### MATERIAL PROVIDED
= Beginning of Section =

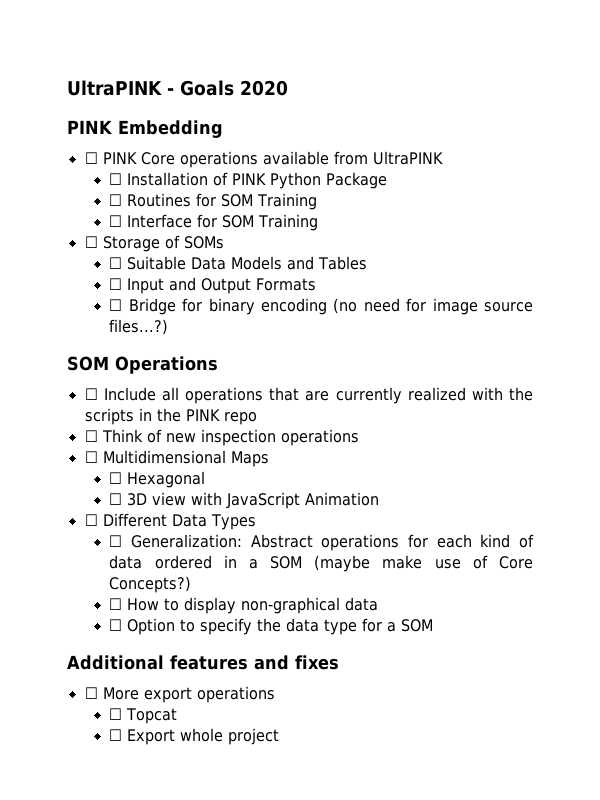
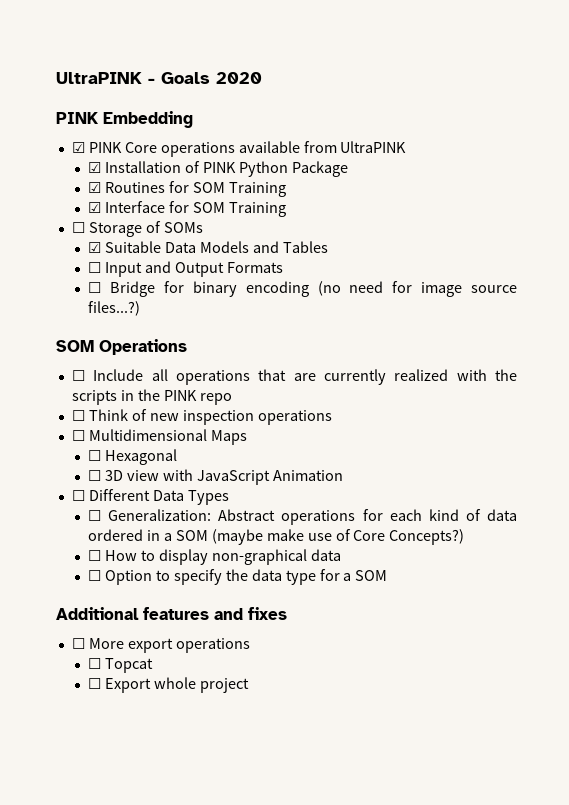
[84,152,98,164] ☐ -> [71,142,85,153] ☑
[109,173,123,185] ☐ -> [88,162,102,173] ☑
[109,194,123,206] ☐ -> [88,182,102,193] ☑
[109,215,123,227] ☐ -> [88,202,102,213] ☑
[109,257,123,269] ☐ -> [88,242,102,253] ☑

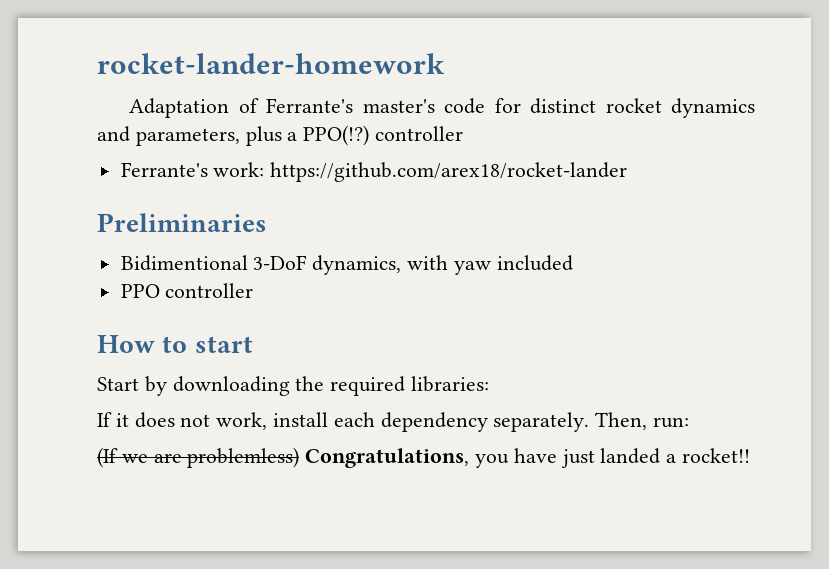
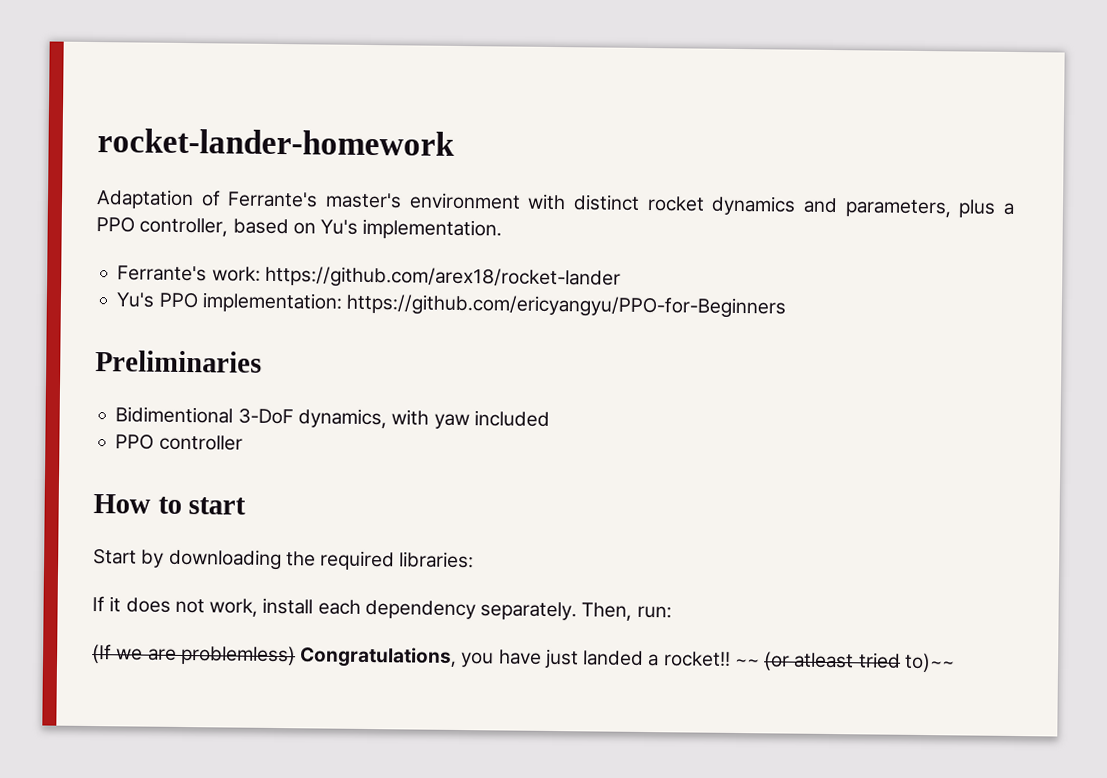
[443,98,521,114] code for -> [408,192,567,211] environment with
[303,125,464,146] PPO(!?) controller -> [96,217,503,240] PPO controller, based on Yu's implementation.
(628, 172) none -> [116,292,787,319] // Yu's PPO implementation: https://github.com/ericyangyu/PPO-for-Beginners
(751, 455) none -> [734,651,955,673] ~~ (or atleast tried to)~~

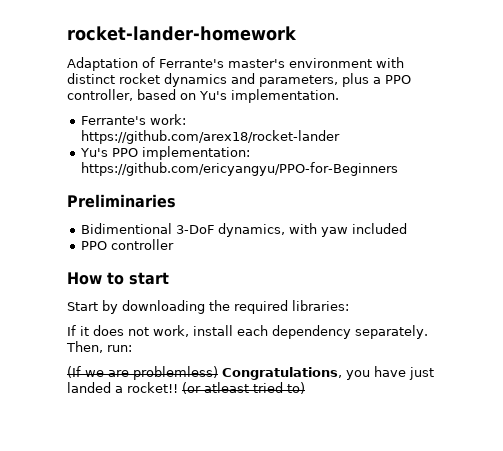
[734,658,760,667] ~~ -> (178, 387) none
[903,652,955,673] to)~~ -> [287,382,305,394] to)

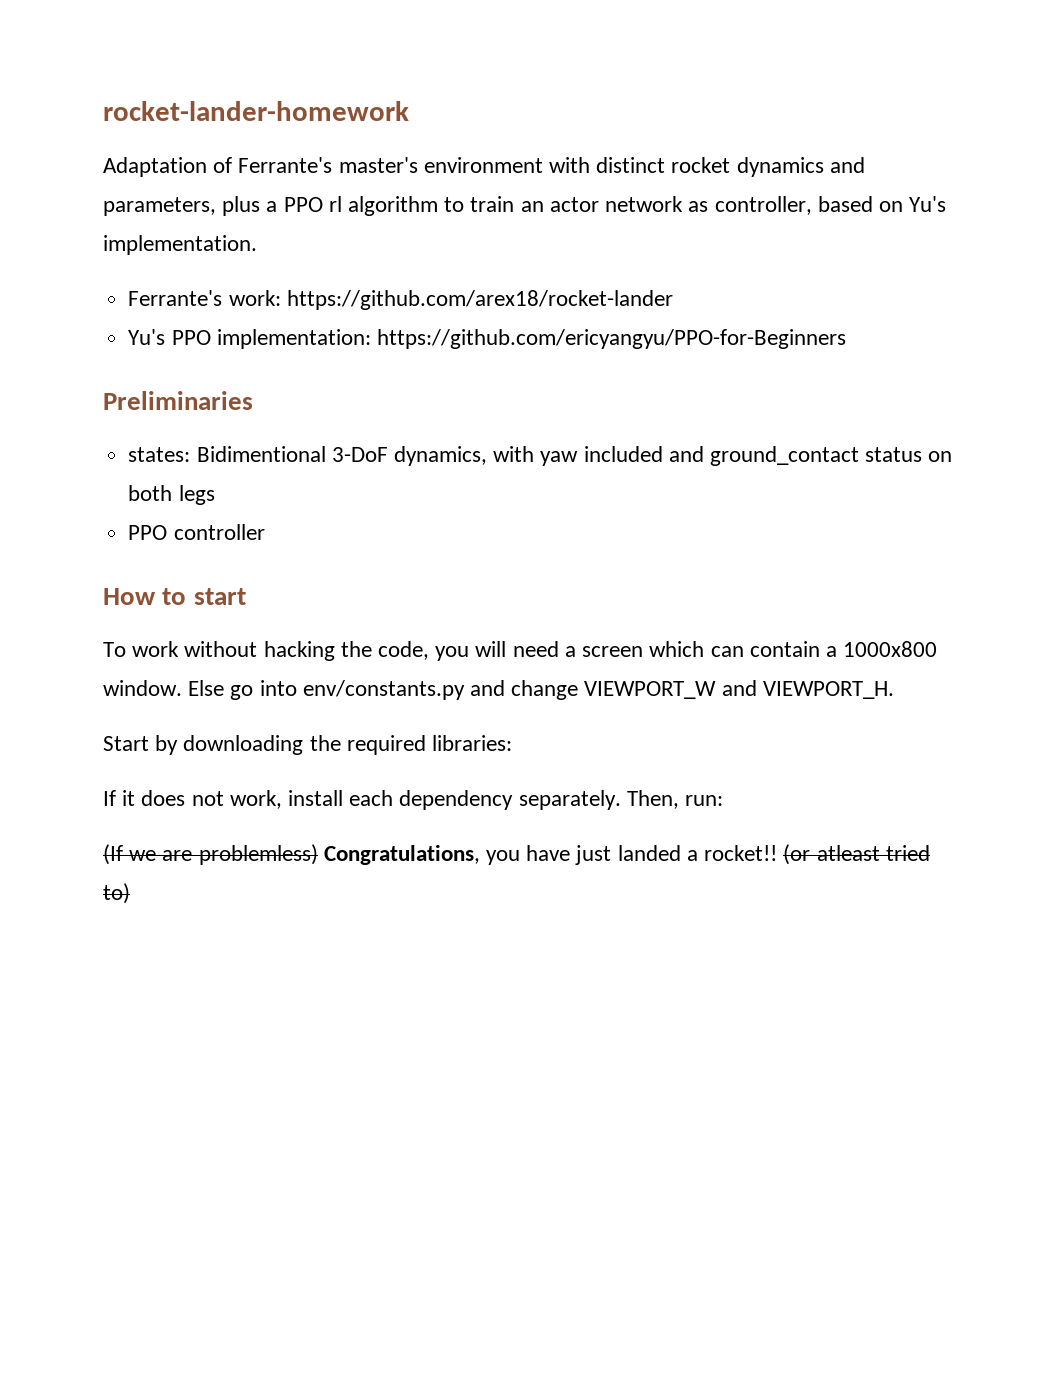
(411, 79) none -> [328,196,709,216] rl algorithm to train an actor network as
(176, 201) none -> [128,447,191,462] states:
(407, 228) none -> [668,446,953,466] [128,485,215,505] and ground_contact status on both legs
(169, 278) none -> [103,641,938,661] [103,680,894,700] // To work without hacking the code, you will need a screen which can contain a 1000x800 window. Else go into env/constants.py and change VIEWPORT_W and VIEWPORT_H.

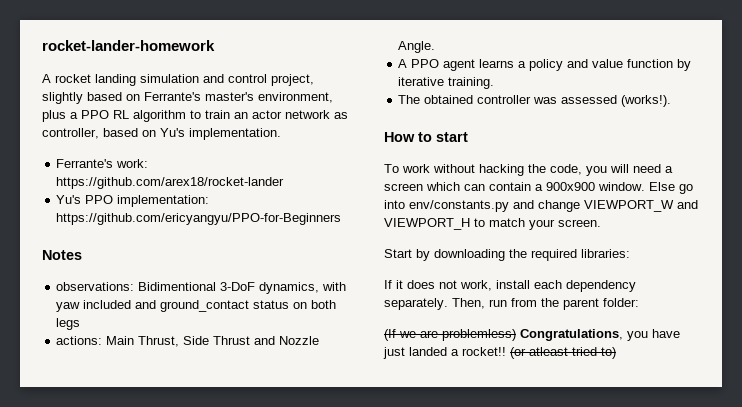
[103,157,865,177] [103,197,216,216] Adaptation of Ferrante's master's environment with distinct rocket dynamics and parameters, -> [42,74,314,86] [42,92,333,104] A rocket landing simulation and control project, slightly based on Ferrante's master's environment,
[328,196,342,212] rl -> [113,110,129,119] RL
[103,391,253,410] [128,447,191,462] Preliminaries // states: -> [42,250,82,260] [56,282,135,291] Notes // observations:
[128,524,265,540] PPO controller -> [56,336,320,347] [398,41,436,53] [398,59,692,71] [398,77,495,89] [398,95,672,107] actions: Main Thrust, Side Thrust and Nozzle Angle. // A PPO agent learns a policy and value function by iterative training. // The obtained controller was assessed (works!).
[843,641,938,657] 1000x800 -> [546,182,595,191] 900x900
[762,681,894,699] VIEWPORT_H. -> [384,218,601,230] VIEWPORT_H to match your screen.
[685,795,724,806] run: -> [489,298,639,310] run from the parent folder:

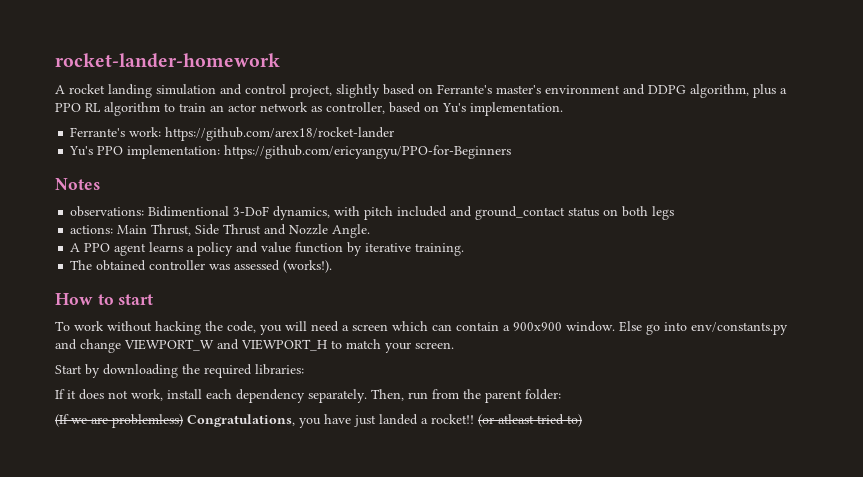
[258,92,333,103] environment, -> [545,84,749,98] environment and DDPG algorithm,
[56,302,81,312] yaw -> [364,206,394,220] pitch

= End of Section =

### YOUR OBJECTIVE
Return each line in the records that holds the string "states".

### ANSWER BOX
(176, 201) none -> [128,447,191,462] states:
[103,391,253,410] [128,447,191,462] Preliminaries // states: -> [42,250,82,260] [56,282,135,291] Notes // observations:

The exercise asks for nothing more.